When training a model, the goal is to find parameters, denoted as $\boldsymbol{\phi}$, that minimize a given loss function:

$$\hat{\phi} = \underset{\boldsymbol{\phi}}{\mathrm{argmin}} \left[ L\left[\boldsymbol{\phi}\right] \right]
$$

There are many types of optimization algorithms available. However, the standard methods for training neural networks are iterative. These algorithms start with parameters initialized using heuristic methods and then continuously adjust them to reduce the loss.

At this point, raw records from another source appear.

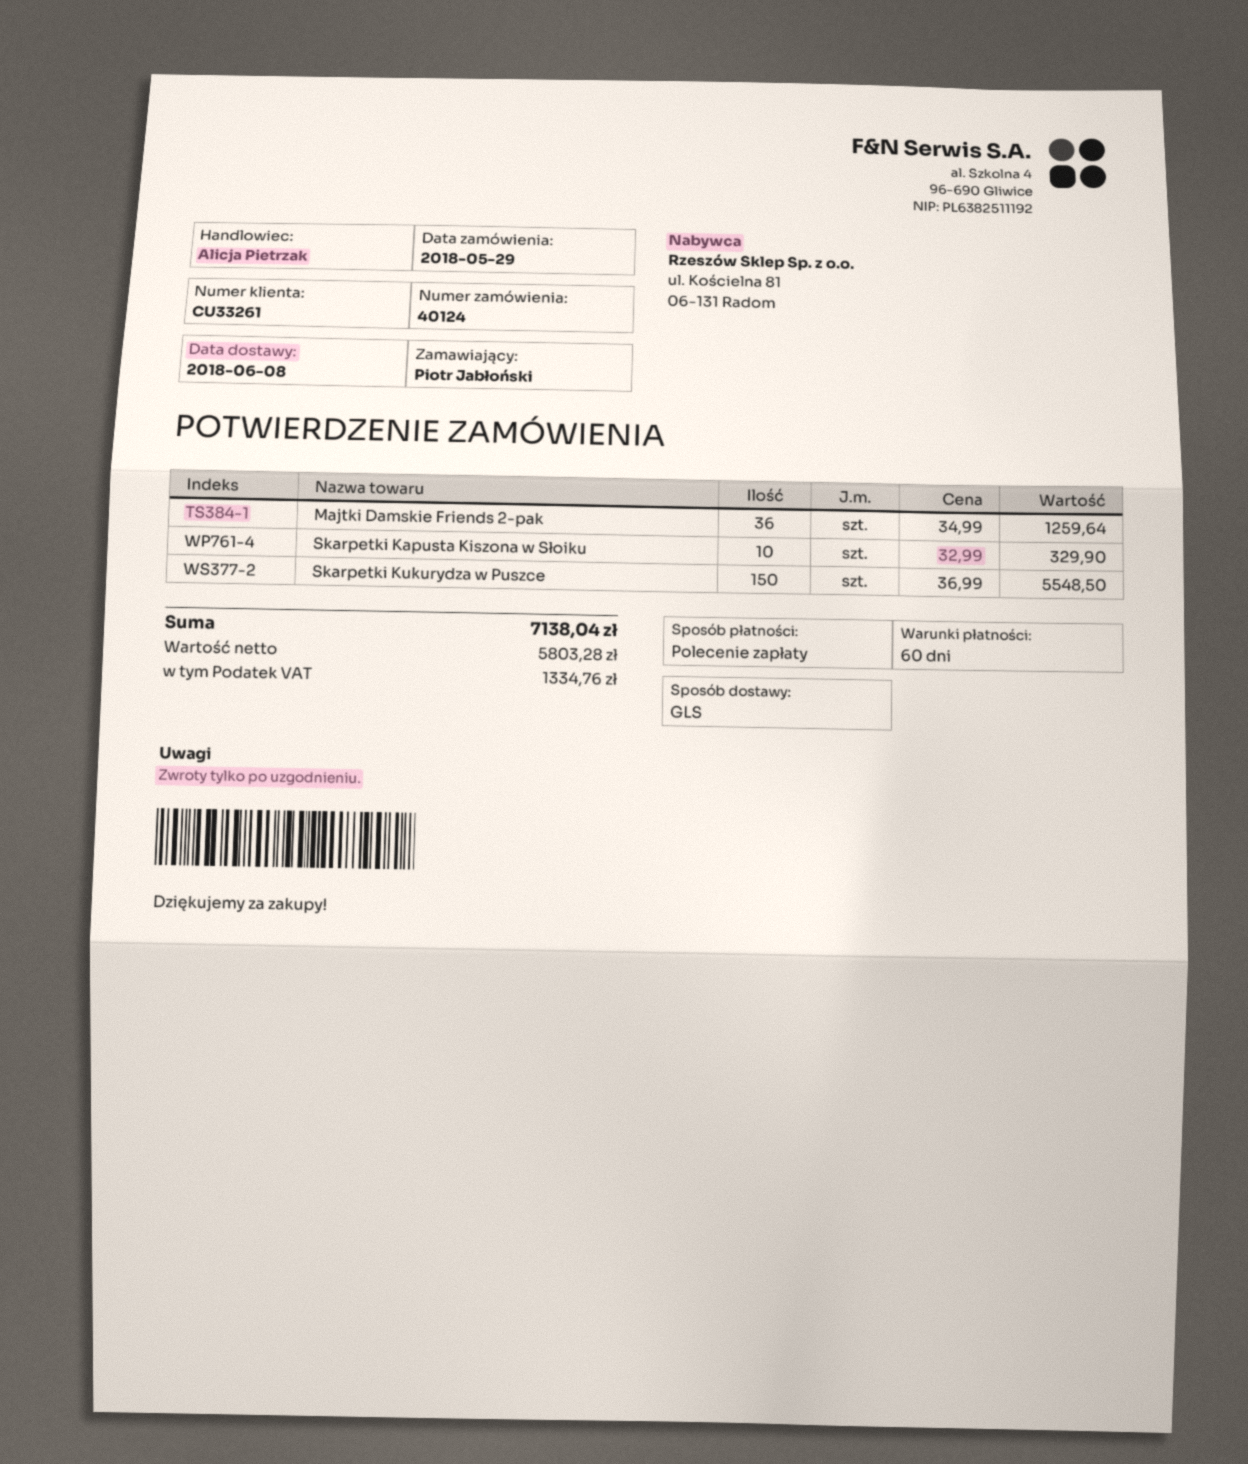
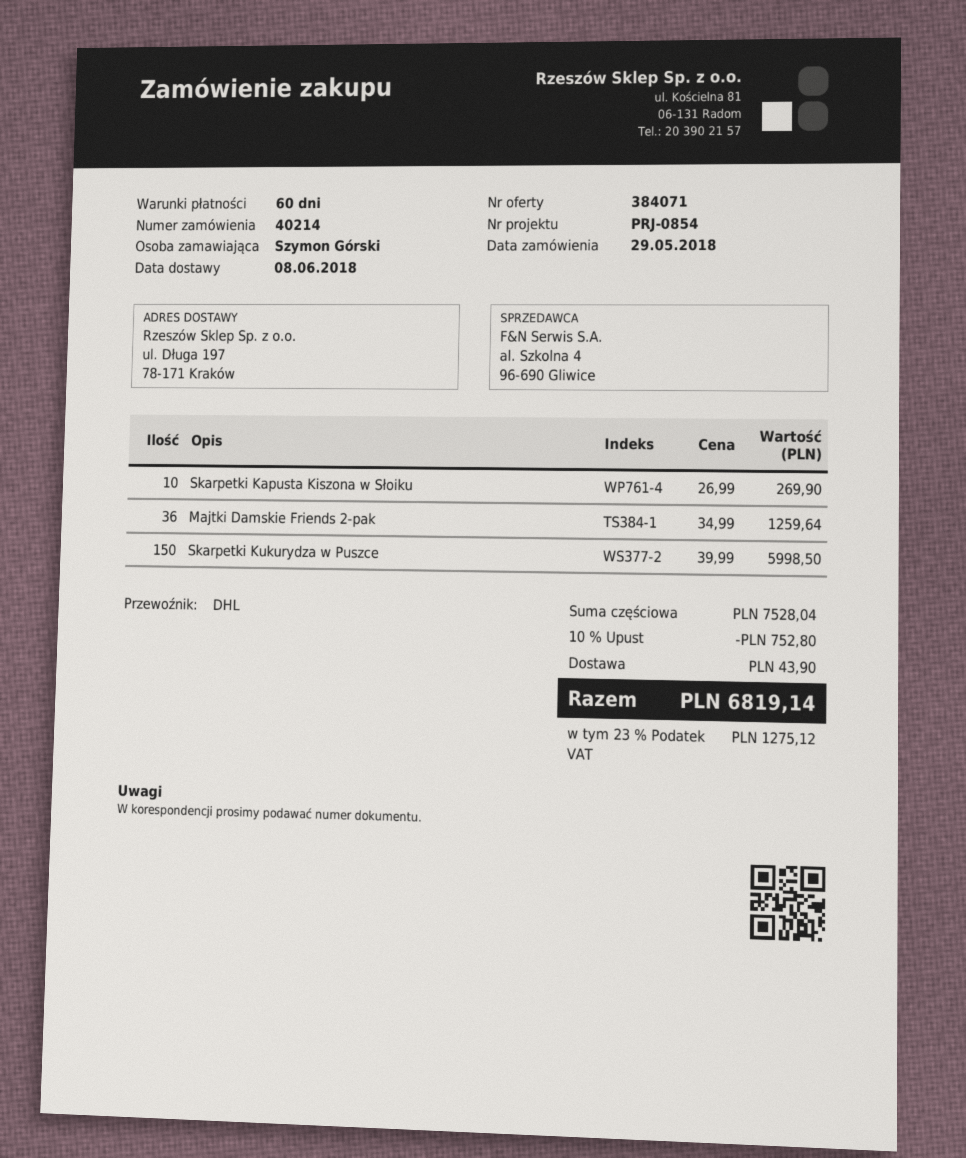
order number: 40124 -> 40214
ordered by: Piotr Jabłoński -> Szymon Górski
shipping method: GLS -> DHL
Skarpetki Kapusta Kiszona w Słoiku: 10 x 32.99 = 329.90 -> 10 x 26.99 = 269.90
Skarpetki Kukurydza w Puszce: 150 x 36.99 = 5548.50 -> 150 x 39.99 = 5998.50
discount: none -> 10% = 752.80
shipping: none -> 43.90
tax: 1334.76 -> 1275.12
total: 7138.04 -> 6819.14

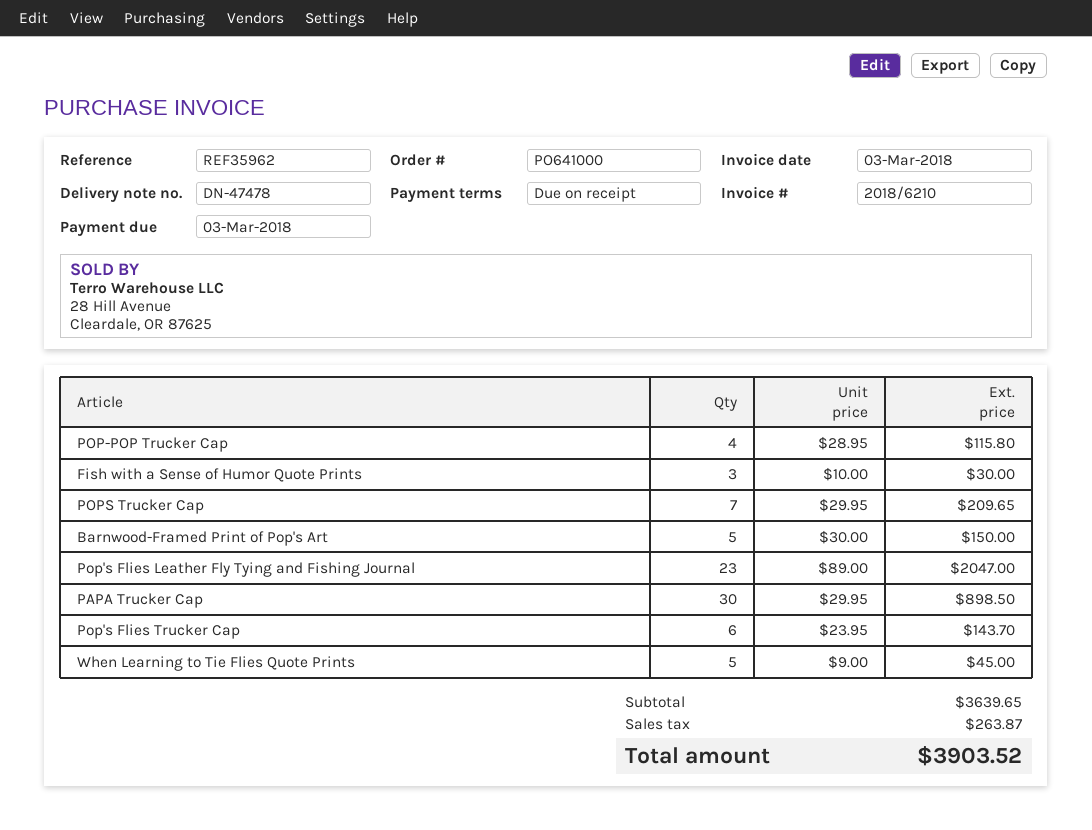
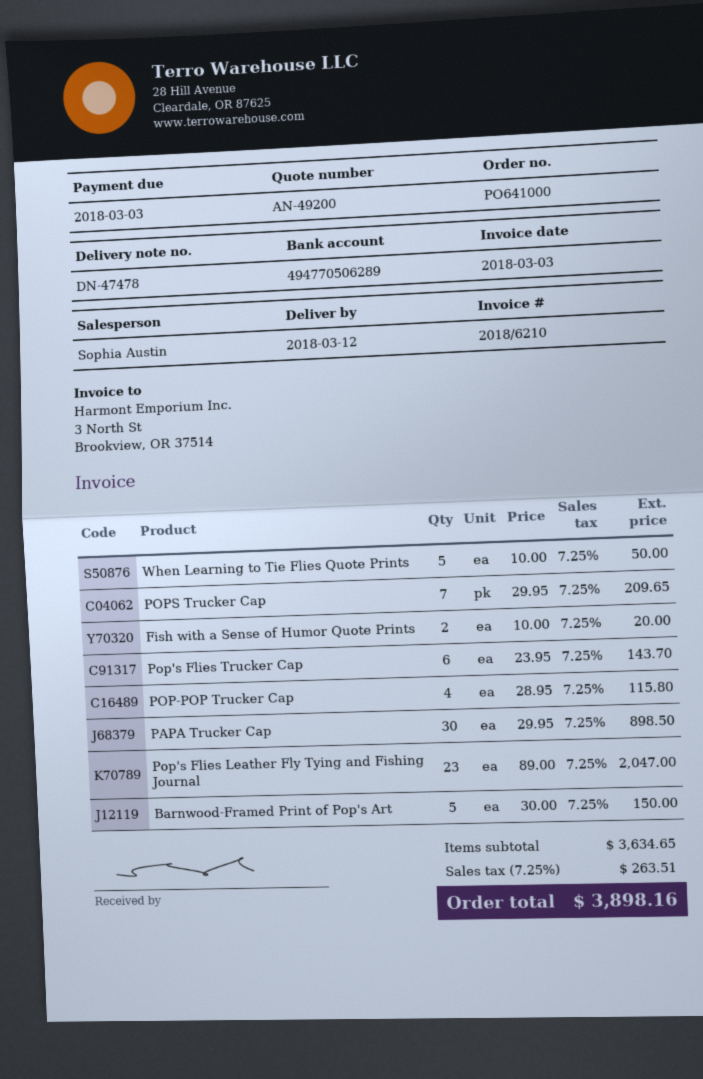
Fish with a Sense of Humor Quote Prints: 3 x 10.00 = 30.00 -> 2 x 10.00 = 20.00
When Learning to Tie Flies Quote Prints: 5 x 9.00 = 45.00 -> 5 x 10.00 = 50.00
subtotal: 3639.65 -> 3634.65
tax: 263.87 -> 263.51
total: 3903.52 -> 3898.16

One of the simplest methods in this category is **gradient descent**. This method begins with initial parameters $\boldsymbol{\phi} = [\phi_0, \phi_1, \ldots , \phi_N]^T$ and follows two steps:

**Step 1.** Compute the derivatives of the loss with respect to the parameters:
$$\frac{\partial L}{\partial \boldsymbol{\phi}} = \begin{bmatrix}
\frac{\partial L}{\partial \phi_0} \\
\frac{\partial L}{\partial \phi_1} \\
\vdots \\
\frac{\partial L}{\partial \phi_N}
\end{bmatrix}
$$

**Step 2.** Update the parameters using the rule:
$$\boldsymbol{\phi} \leftarrow \boldsymbol{\phi} - \alpha \cdot \frac{\partial L}{\partial \boldsymbol{\phi}}$$

Here, the positive scalar $\alpha$, known as the **learning rate**, determines the size of the updates.

In [None]:
import tensorflow as tf

x = tf.constant([0.03, 0.19, 0.34, 0.46, 0.78, 0.81, 1.08, 1.18, 1.39, 1.60, 1.65, 1.90], dtype=tf.float64)
y = tf.constant([0.67, 0.85, 1.05, 1.0, 1.40, 1.5, 1.3, 1.54, 1.55, 1.68, 1.73, 1.6 ], dtype=tf.float64)

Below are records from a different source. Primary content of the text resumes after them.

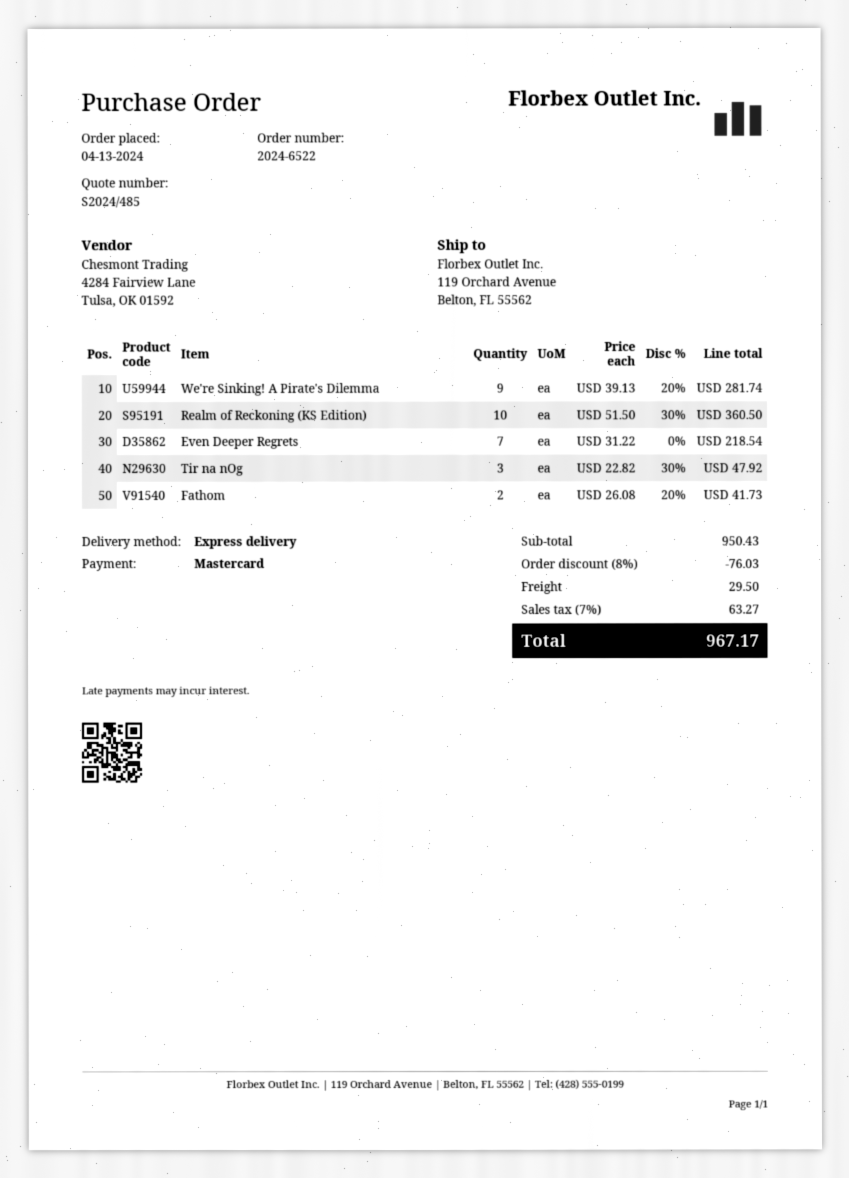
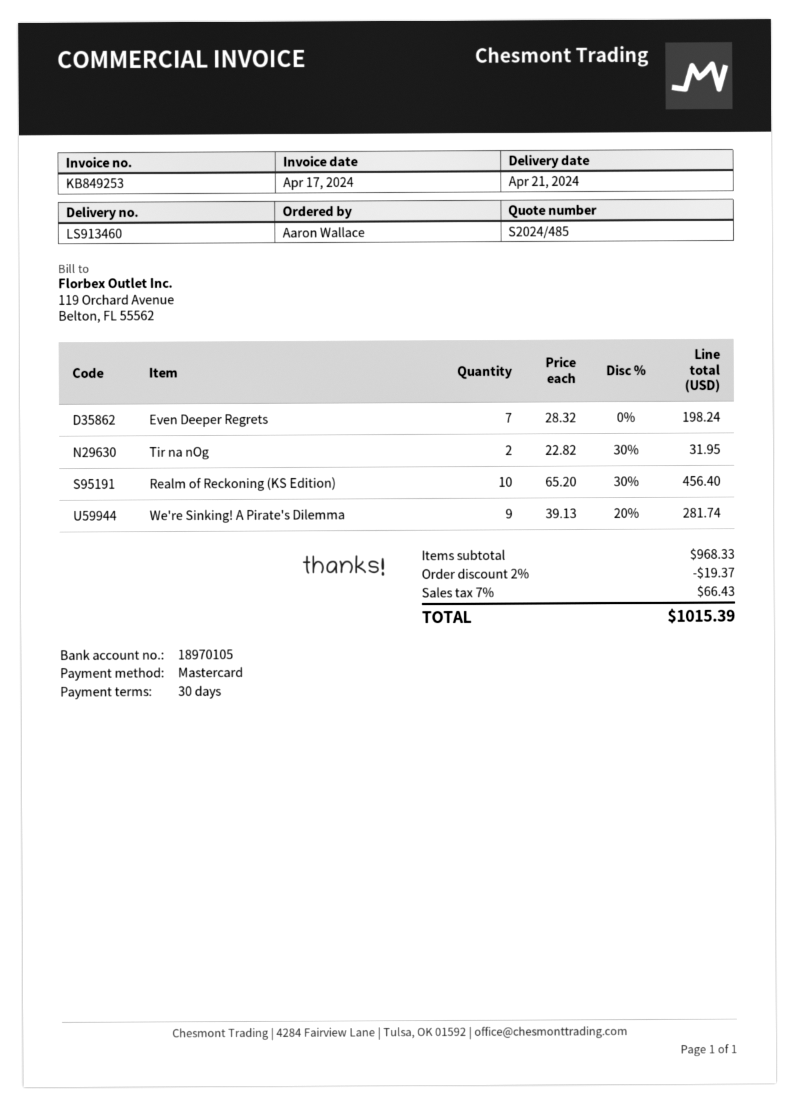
Realm of Reckoning (KS Edition): 10 x 51.50 - 30% = 360.50 -> 10 x 65.20 - 30% = 456.40
Even Deeper Regrets: 7 x 31.22 = 218.54 -> 7 x 28.32 = 198.24
Tir na nOg: 3 x 22.82 - 30% = 47.92 -> 2 x 22.82 - 30% = 31.95
Fathom: 2 x 26.08 - 20% = 41.73 -> none
subtotal: 950.43 -> 968.33
discount: 8% = 76.03 -> 2% = 19.37
shipping: 29.50 -> none
tax: 7% = 63.27 -> 7% = 66.43
total: 967.17 -> 1015.39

def compute_loss(x, y, phi0, phi1):
    # Compute the predicted values
    y_pred = phi0 + phi1 * x
    # Compute the squared differences
    squared_diffs = tf.square(y_pred - y)
    # Return the sum of the squared differences
    return tf.reduce_sum(squared_diffs)

compute_loss(x, y, 0.0, 1)

In the single-variable scenario, we can formulate the loss function, often referred to as the least-squares loss, as follows:

$$ \begin{align*}
L\left[\boldsymbol{\phi}\right] &= \sum_{i=1}^{m} (h\left[x_i, \boldsymbol{\phi}\right] - y_i)^2 \\
&= \sum_{i=1}^{m} (\phi_0 + \phi_1 x_i - y_i)^2
\end{align*}
$$

The derivative of the loss function with respect to the parameters can be broken down into the sum of the derivatives of each individual contribution:

$$
\frac{\partial L}{\partial \boldsymbol{\phi}} = \frac{\partial}{\partial \boldsymbol{\phi}} \sum_{i=1}^{m} l_i =  \sum_{i=1}^{m} \frac{\partial l_i}{\partial \boldsymbol{\phi}}
$$

These individual contributions are given by:

$$
\frac{\partial l_i}{\partial \boldsymbol{\phi}} =
\begin{bmatrix}
-2(y_i - (\phi_0 + \phi_1x_i)) \\
-2x_i(y_i - (\phi_0 + \phi_1x_i))
\end{bmatrix}
$$


In [None]:
def compute_gradients(x, y, phi0, phi1):
    # Compute the predicted values
    y_pred = phi0 + phi1 * x
    # Compute the derivatives of the loss with respect to phi0 and phi1
    d_phi0 = -2 * tf.reduce_sum(y - y_pred)
    d_phi1 = -2 * tf.reduce_sum((y - y_pred) * x)
    return d_phi0, d_phi1

def update_parameters(phi0, phi1, d_phi0, d_phi1, learning_rate):
    # Update phi0 and phi1
    phi0 = phi0 - learning_rate * d_phi0
    phi1 = phi1 - learning_rate * d_phi1
    return phi0, phi1

def gradient_descent(x, y, phi0, phi1, learning_rate, num_iterations):
    # Store the values of phi0, phi1, and the loss at each step
    phi0_values = [phi0]
    phi1_values = [phi1]
    loss_values = [compute_loss(x, y, phi0, phi1)]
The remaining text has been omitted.